■ What this task involves
Without including any picture, copy the entries that follow word for word.
[Start of section]
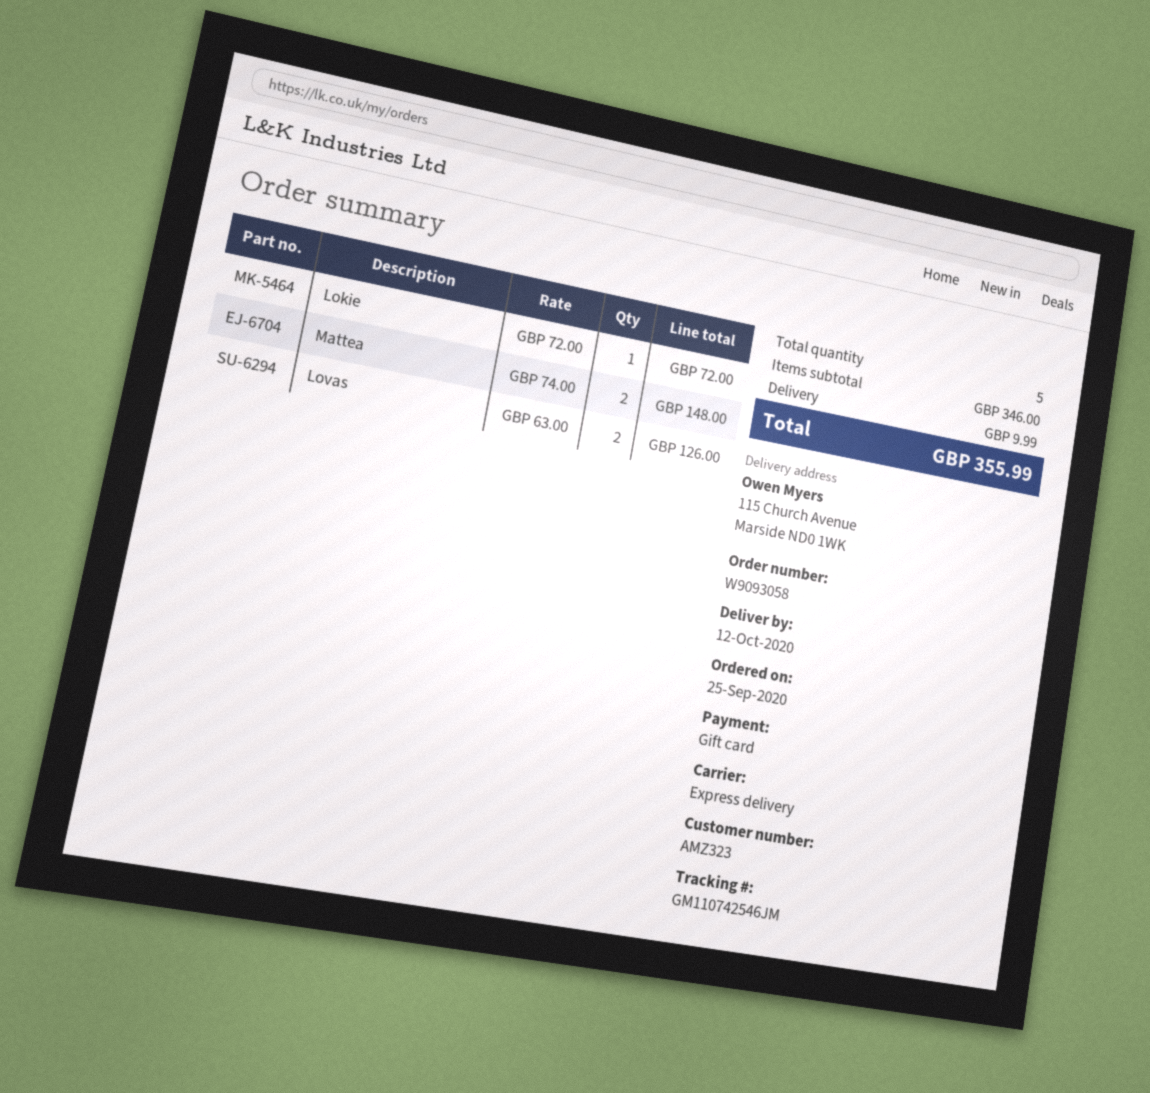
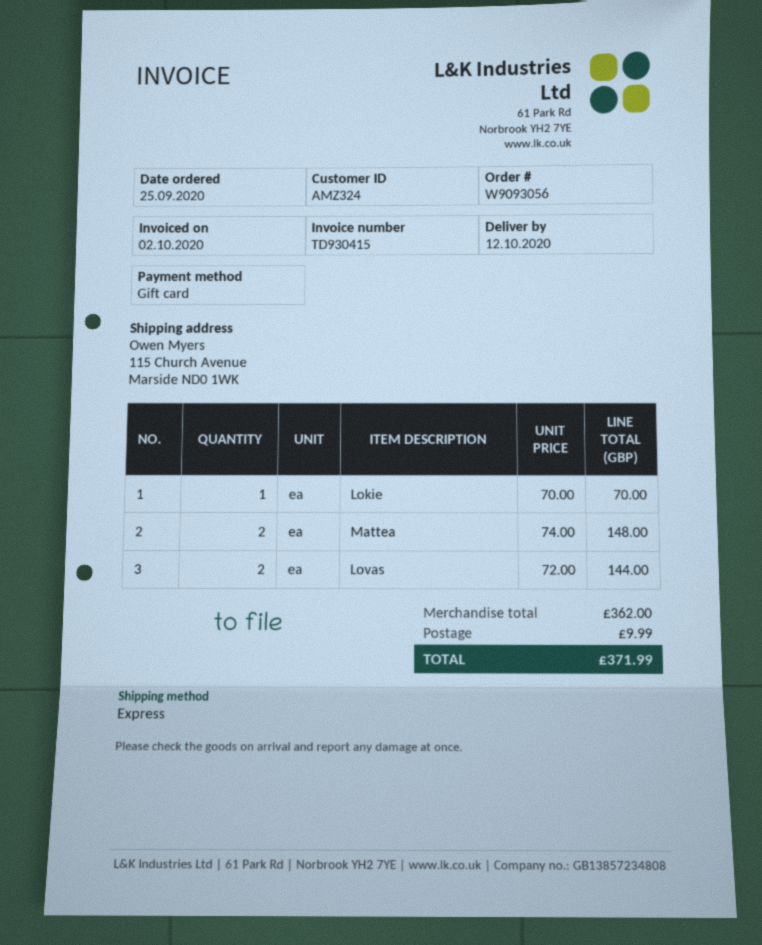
order number: W9093058 -> W9093056
customer number: AMZ323 -> AMZ324
Lokie: 1 x 72.00 = 72.00 -> 1 x 70.00 = 70.00
Lovas: 2 x 63.00 = 126.00 -> 2 x 72.00 = 144.00
subtotal: 346.00 -> 362.00
total: 355.99 -> 371.99

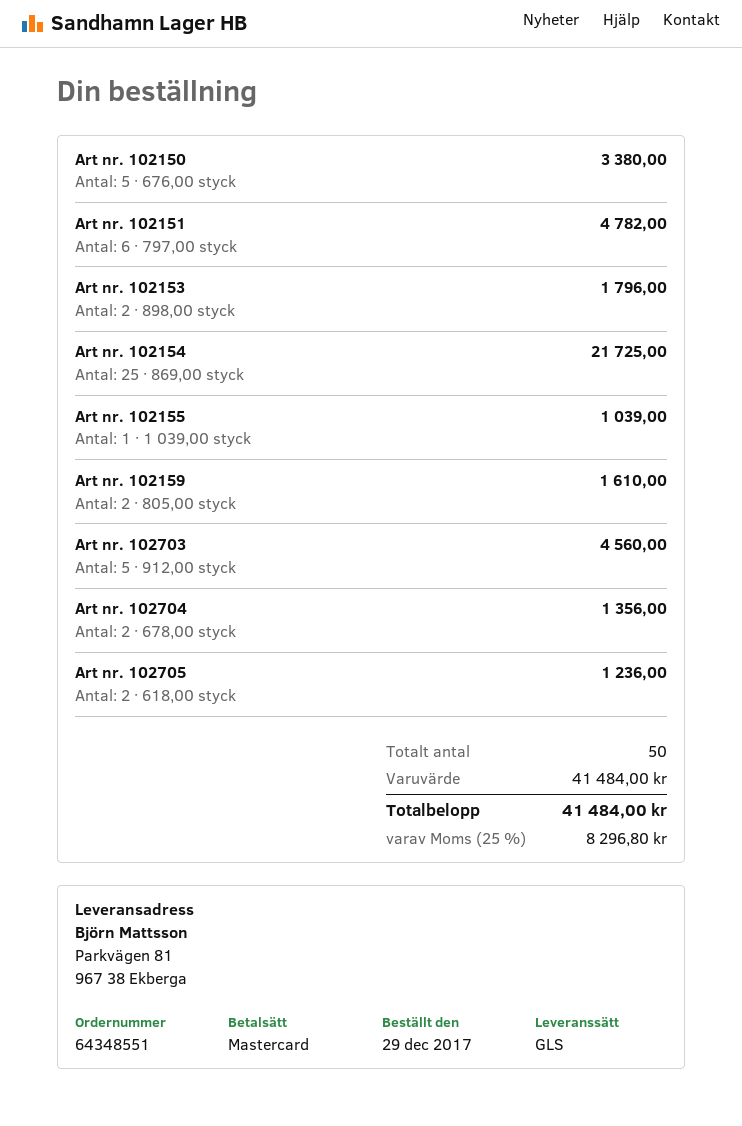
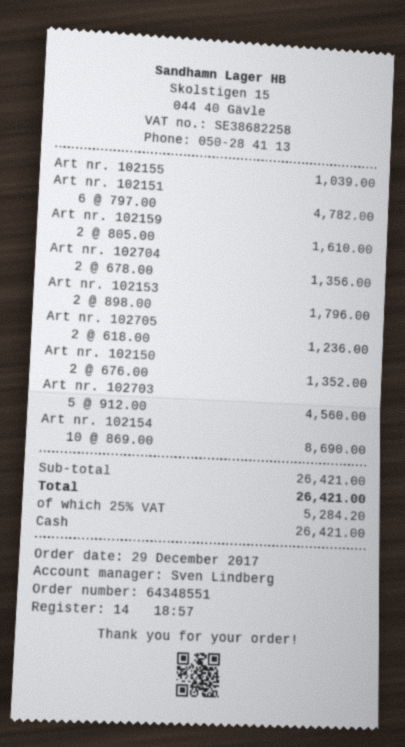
payment method: Mastercard -> cash
Art nr. 102150: 5 x 676.00 = 3380.00 -> 2 x 676.00 = 1352.00
Art nr. 102154: 25 x 869.00 = 21725.00 -> 10 x 869.00 = 8690.00
subtotal: 41484.00 -> 26421.00
tax: 25% = 8296.80 -> 25% = 5284.20
total: 41484.00 -> 26421.00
[End of section]
■ Solution
order number: W9093058 -> W9093056
customer number: AMZ323 -> AMZ324
Lokie: 1 x 72.00 = 72.00 -> 1 x 70.00 = 70.00
Lovas: 2 x 63.00 = 126.00 -> 2 x 72.00 = 144.00
subtotal: 346.00 -> 362.00
total: 355.99 -> 371.99

payment method: Mastercard -> cash
Art nr. 102150: 5 x 676.00 = 3380.00 -> 2 x 676.00 = 1352.00
Art nr. 102154: 25 x 869.00 = 21725.00 -> 10 x 869.00 = 8690.00
subtotal: 41484.00 -> 26421.00
tax: 25% = 8296.80 -> 25% = 5284.20
total: 41484.00 -> 26421.00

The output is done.